Collected data entries:
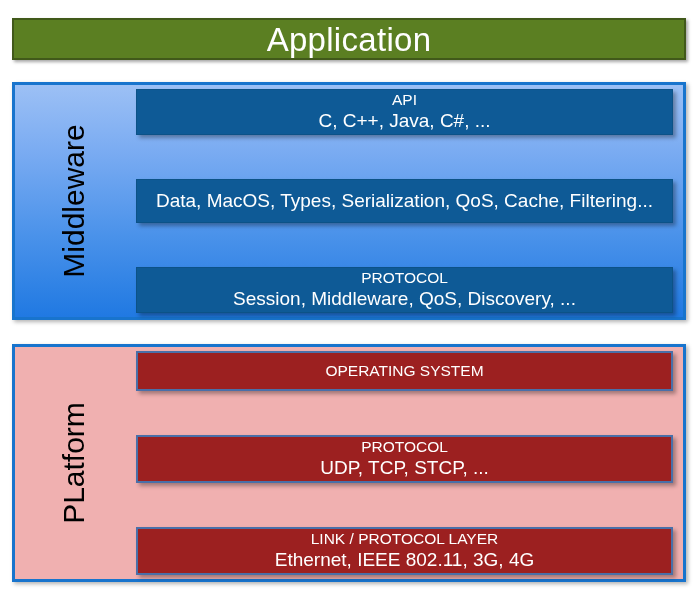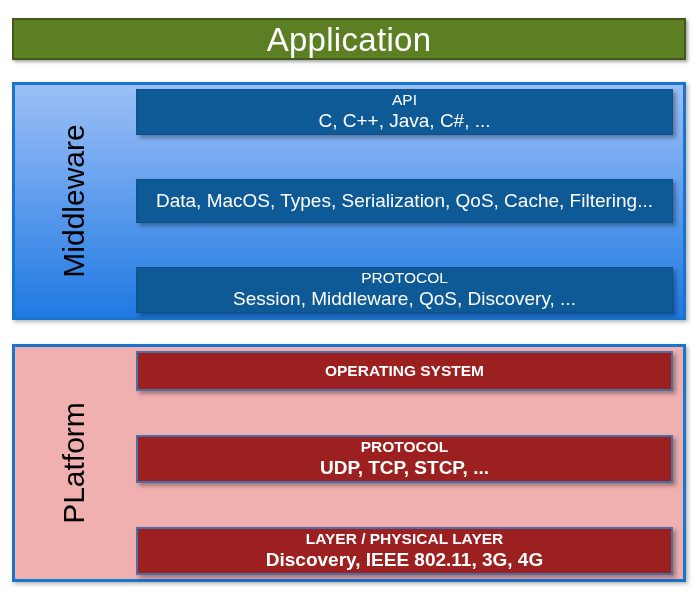--- a/index.html
+++ b/index.html
@@ -115,21 +115,20 @@
     background: #0e5a96;
     border: 1px solid #0d5governed;
   }
   .layer-box.blue {
     background: #0e5a96;
     border: 1px solid #0c5287;
   }
   .layer-box.red {
     background: #9c2020;
     border: 2px solid #4a6fa8;
-    font-weight: bold;
   }
 
   .layer-title {
     color: #ffffff;
     font-size: 15.5px;
     line-height: 1.25;
     white-space: nowrap;
   }
   .layer-sub {
     color: #ffffff;
@@ -185,20 +184,20 @@
       <div class="layer-box red">
         <div class="layer-title">OPERATING SYSTEM</div>
       </div>
 
       <div class="layer-box red">
         <div class="layer-title">PROTOCOL</div>
         <div class="layer-sub">UDP, TCP, STCP, ...</div>
       </div>
 
       <div class="layer-box red">
-        <div class="layer-title">LAYER / PHYSICAL LAYER</div>
-        <div class="layer-sub">Discovery, IEEE 802.11, 3G, 4G</div>
+        <div class="layer-title">LINK / PROTOCOL LAYER</div>
+        <div class="layer-sub">Ethernet, IEEE 802.11, 3G, 4G</div>
       </div>
 
     </div>
   </div>
 
 </div>
 
 </body></html>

Task requirements:
Retype every record above word for word, leaving out any pictures.

Answer to the problem:
--- a/index.html
+++ b/index.html
@@ -115,21 +115,20 @@
     background: #0e5a96;
     border: 1px solid #0d5governed;
   }
   .layer-box.blue {
     background: #0e5a96;
     border: 1px solid #0c5287;
   }
   .layer-box.red {
     background: #9c2020;
     border: 2px solid #4a6fa8;
-    font-weight: bold;
   }
 
   .layer-title {
     color: #ffffff;
     font-size: 15.5px;
     line-height: 1.25;
     white-space: nowrap;
   }
   .layer-sub {
     color: #ffffff;
@@ -185,20 +184,20 @@
       <div class="layer-box red">
         <div class="layer-title">OPERATING SYSTEM</div>
       </div>
 
       <div class="layer-box red">
         <div class="layer-title">PROTOCOL</div>
         <div class="layer-sub">UDP, TCP, STCP, ...</div>
       </div>
 
       <div class="layer-box red">
-        <div class="layer-title">LAYER / PHYSICAL LAYER</div>
-        <div class="layer-sub">Discovery, IEEE 802.11, 3G, 4G</div>
+        <div class="layer-title">LINK / PROTOCOL LAYER</div>
+        <div class="layer-sub">Ethernet, IEEE 802.11, 3G, 4G</div>
       </div>
 
     </div>
   </div>
 
 </div>
 
 </body></html>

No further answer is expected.